### WHAT YOU ARE ASKED TO DO:
Each line that includes "this" must be copied from the records.

Before-and-after change records:
◆ ◆ ◆ ◆

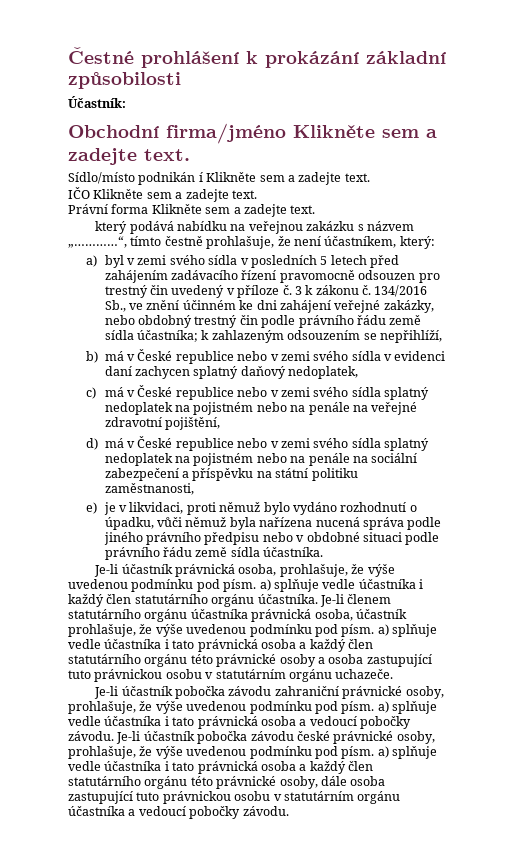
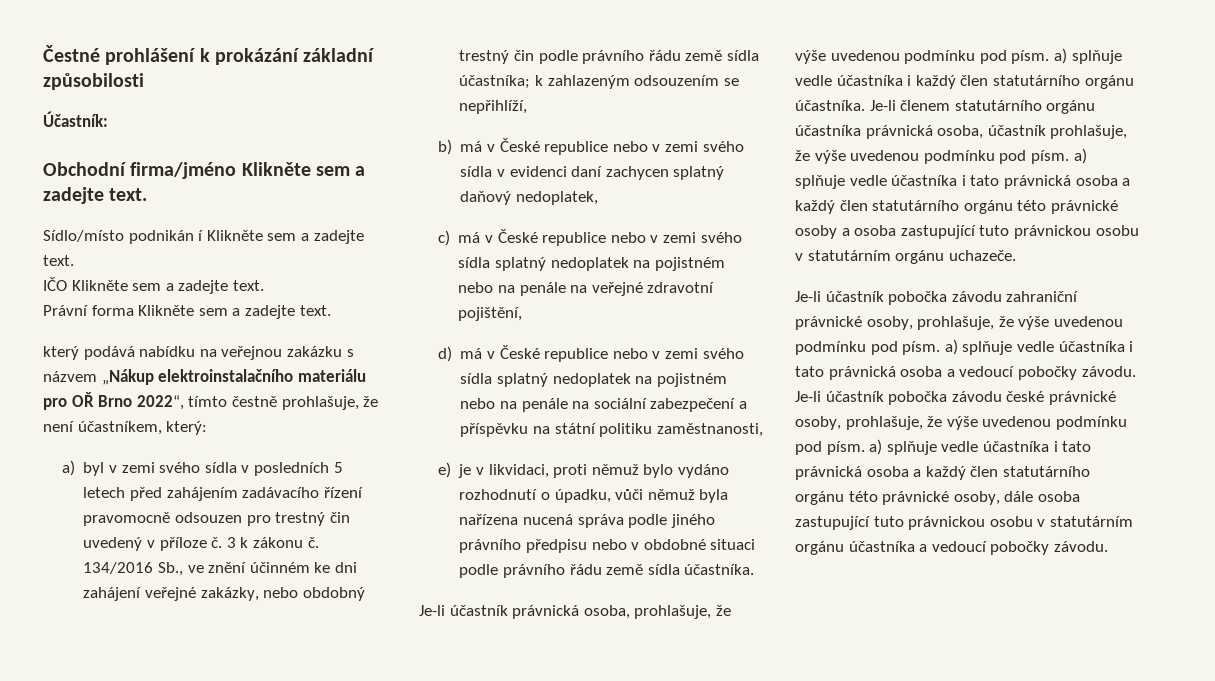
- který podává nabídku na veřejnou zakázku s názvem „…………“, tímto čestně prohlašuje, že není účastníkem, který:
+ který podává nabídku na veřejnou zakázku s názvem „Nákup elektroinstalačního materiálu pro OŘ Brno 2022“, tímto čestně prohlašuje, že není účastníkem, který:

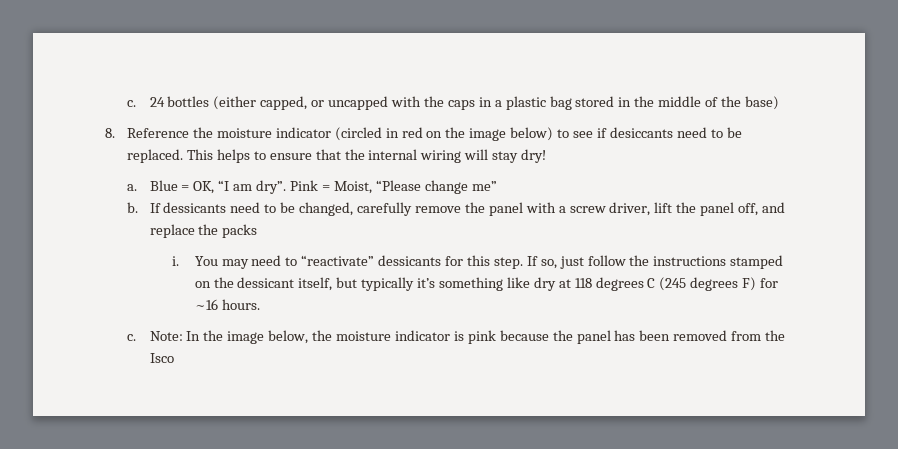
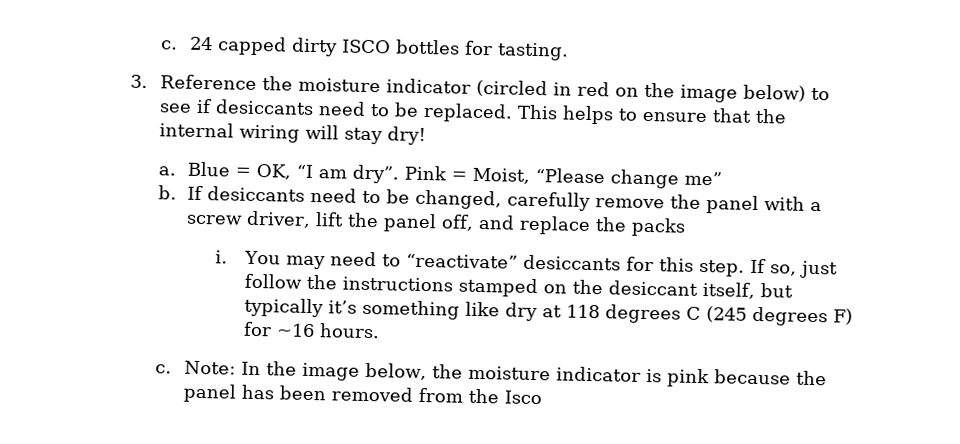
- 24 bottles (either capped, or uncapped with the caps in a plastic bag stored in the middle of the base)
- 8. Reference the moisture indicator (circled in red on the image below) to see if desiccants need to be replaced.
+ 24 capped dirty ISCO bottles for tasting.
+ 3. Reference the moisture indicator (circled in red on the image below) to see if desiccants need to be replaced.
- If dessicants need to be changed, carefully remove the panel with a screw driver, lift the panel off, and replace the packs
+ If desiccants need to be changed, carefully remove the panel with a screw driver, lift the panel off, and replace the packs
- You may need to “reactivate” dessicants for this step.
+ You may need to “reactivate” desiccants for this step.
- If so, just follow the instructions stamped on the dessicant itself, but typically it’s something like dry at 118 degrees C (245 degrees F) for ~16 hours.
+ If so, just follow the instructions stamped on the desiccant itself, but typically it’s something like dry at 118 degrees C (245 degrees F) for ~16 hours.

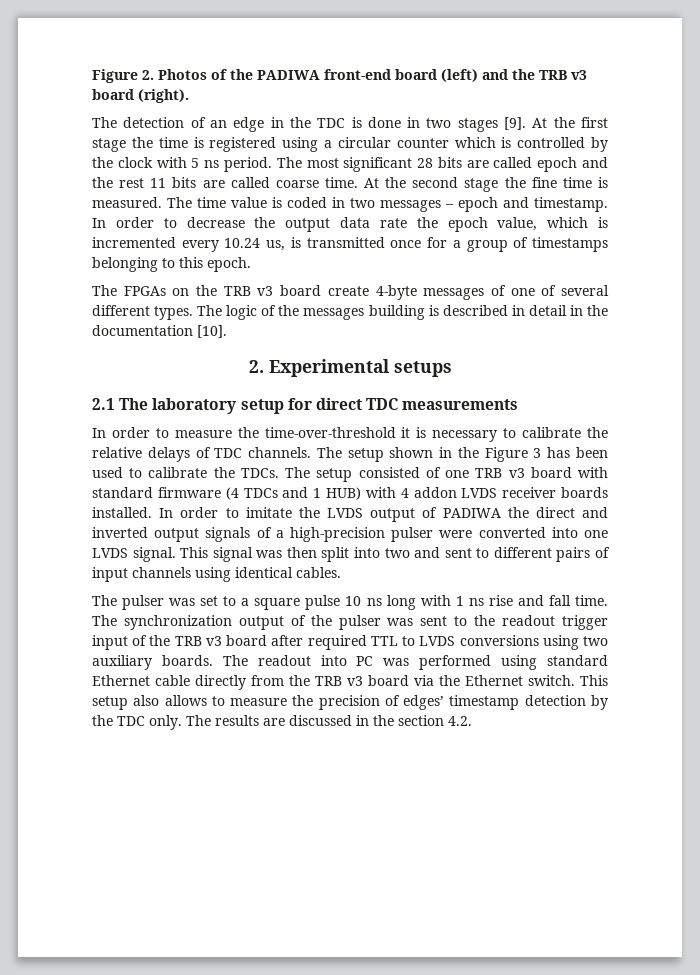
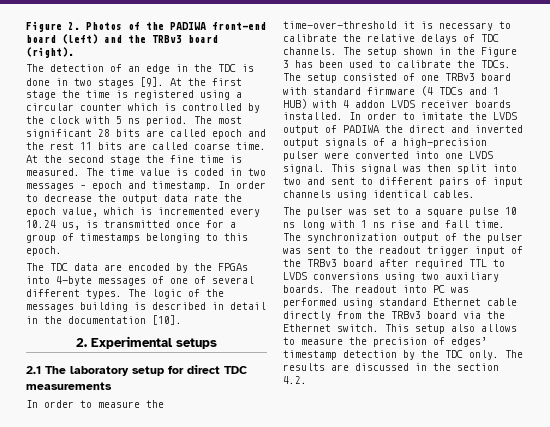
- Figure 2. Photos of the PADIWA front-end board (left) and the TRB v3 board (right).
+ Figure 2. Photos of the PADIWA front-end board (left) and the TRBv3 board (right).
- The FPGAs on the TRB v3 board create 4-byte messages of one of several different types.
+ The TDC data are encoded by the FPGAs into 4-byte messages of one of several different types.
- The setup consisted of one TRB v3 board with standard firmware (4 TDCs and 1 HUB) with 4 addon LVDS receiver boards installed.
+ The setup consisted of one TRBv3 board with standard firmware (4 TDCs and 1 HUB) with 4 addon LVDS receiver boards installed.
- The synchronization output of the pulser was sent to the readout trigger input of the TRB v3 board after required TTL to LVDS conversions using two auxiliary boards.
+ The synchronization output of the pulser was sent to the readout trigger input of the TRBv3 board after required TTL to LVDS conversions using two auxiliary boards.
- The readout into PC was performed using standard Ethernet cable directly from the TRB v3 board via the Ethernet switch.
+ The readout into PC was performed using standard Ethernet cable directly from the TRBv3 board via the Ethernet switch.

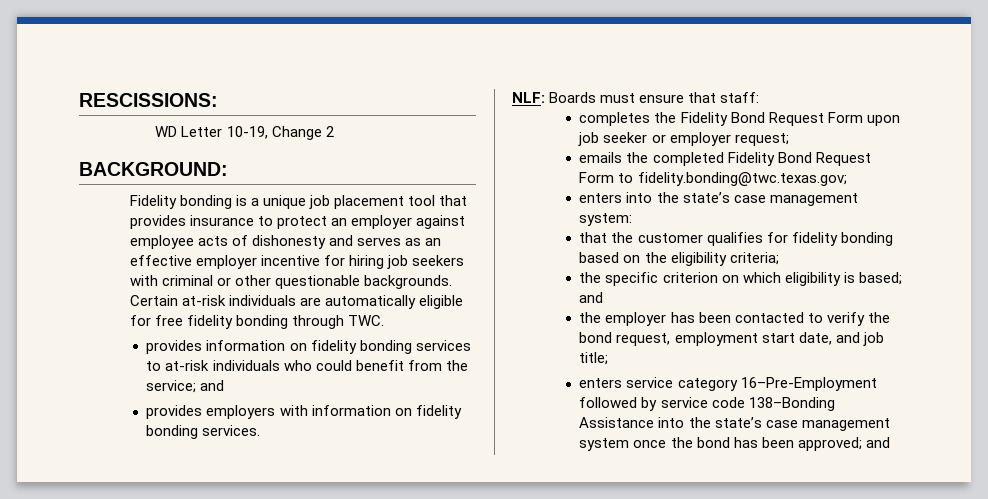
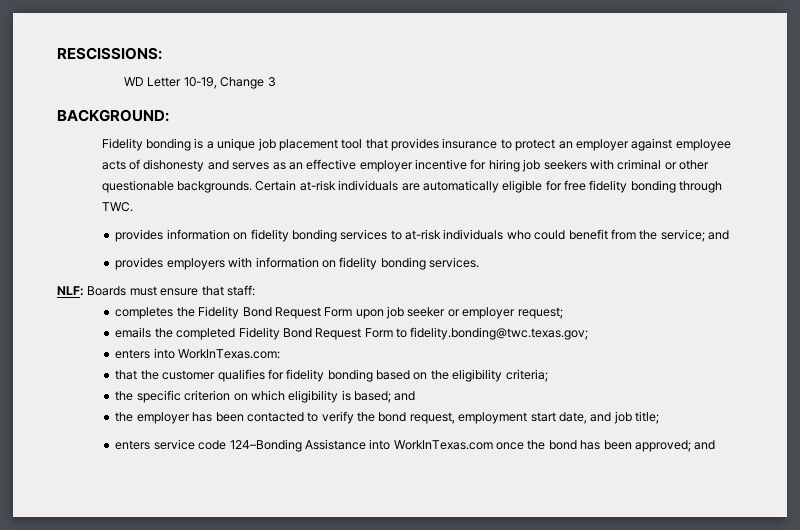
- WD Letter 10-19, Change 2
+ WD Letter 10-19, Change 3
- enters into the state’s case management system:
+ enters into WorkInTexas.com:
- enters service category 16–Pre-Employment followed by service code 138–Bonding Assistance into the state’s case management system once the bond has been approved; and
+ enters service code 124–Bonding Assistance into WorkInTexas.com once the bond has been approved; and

◆ ◆ ◆ ◆

### EXERCISE ANSWER:
- You may need to “reactivate” dessicants for this step.
+ You may need to “reactivate” desiccants for this step.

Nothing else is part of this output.